[Records from a data collection]
↓↓↓
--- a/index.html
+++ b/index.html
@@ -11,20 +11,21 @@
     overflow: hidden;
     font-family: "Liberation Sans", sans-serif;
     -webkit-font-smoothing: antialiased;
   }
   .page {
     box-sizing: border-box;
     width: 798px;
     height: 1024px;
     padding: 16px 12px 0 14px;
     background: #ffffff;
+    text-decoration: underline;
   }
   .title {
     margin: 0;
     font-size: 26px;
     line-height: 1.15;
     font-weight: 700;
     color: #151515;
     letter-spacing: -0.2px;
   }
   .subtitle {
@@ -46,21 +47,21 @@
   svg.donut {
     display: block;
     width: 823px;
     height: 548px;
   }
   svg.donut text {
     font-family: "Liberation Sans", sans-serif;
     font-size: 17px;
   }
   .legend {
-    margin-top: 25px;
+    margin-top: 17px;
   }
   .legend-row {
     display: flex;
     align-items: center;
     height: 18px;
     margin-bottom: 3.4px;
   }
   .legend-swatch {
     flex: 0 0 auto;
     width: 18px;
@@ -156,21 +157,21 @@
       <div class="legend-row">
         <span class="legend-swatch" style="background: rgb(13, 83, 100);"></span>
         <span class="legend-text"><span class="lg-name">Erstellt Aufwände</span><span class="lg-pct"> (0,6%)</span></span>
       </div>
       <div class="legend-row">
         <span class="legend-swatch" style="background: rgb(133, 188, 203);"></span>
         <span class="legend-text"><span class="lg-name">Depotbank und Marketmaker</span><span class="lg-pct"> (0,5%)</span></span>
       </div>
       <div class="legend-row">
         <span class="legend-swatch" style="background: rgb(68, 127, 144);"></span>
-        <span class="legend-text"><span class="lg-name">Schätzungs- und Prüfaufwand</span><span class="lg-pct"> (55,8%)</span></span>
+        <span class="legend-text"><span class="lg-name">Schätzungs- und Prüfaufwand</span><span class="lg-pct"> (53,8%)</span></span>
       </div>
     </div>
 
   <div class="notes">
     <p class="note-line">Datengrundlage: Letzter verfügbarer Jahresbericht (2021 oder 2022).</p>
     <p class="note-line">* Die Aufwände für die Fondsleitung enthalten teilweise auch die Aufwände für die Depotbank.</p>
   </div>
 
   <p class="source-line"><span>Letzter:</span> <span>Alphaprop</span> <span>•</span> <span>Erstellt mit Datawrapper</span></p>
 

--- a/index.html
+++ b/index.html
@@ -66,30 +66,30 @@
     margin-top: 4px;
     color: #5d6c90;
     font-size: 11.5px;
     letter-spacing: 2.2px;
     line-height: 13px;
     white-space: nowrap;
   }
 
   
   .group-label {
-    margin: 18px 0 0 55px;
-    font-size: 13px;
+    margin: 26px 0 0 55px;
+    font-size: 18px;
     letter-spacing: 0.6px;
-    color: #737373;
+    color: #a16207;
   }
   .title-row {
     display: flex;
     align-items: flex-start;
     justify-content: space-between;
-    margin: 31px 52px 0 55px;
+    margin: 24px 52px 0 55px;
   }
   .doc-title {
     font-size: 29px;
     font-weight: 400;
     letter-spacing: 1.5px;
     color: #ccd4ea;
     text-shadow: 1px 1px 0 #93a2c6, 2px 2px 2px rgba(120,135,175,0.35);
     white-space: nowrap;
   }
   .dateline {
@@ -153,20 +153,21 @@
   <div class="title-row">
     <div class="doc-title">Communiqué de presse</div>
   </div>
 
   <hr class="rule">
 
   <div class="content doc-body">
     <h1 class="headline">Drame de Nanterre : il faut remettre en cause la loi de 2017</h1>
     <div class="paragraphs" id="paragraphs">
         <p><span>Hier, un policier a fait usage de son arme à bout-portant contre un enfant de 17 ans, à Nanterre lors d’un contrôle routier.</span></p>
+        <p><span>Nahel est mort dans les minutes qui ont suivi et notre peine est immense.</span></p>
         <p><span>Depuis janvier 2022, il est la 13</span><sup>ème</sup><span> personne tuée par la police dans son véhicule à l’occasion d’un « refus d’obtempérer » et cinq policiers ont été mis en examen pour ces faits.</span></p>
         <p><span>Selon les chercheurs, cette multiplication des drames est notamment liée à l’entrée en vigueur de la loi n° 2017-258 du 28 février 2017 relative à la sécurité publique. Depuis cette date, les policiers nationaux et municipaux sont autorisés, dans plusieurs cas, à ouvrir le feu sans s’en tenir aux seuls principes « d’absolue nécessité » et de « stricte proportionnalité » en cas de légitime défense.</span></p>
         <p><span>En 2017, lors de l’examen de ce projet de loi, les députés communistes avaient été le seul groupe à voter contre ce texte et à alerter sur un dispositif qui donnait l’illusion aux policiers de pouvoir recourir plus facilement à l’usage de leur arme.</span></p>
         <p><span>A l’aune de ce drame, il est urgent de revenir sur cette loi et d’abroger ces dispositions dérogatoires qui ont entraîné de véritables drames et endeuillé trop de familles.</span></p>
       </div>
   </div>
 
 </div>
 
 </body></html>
↑↑↑
- _What the task requires_: The lines to extract from the data above begin with the line containing "31px 52px 0 55px;" and end with the line containing "text-shadow: 1px 1px". Extract them exactly, including both.

- _Exercise solution_:
-    margin: 31px 52px 0 55px;
+    margin: 24px 52px 0 55px;
   }
   .doc-title {
     font-size: 29px;
     font-weight: 400;
     letter-spacing: 1.5px;
     color: #ccd4ea;
     text-shadow: 1px 1px 0 #93a2c6, 2px 2px 2px rgba(120,135,175,0.35);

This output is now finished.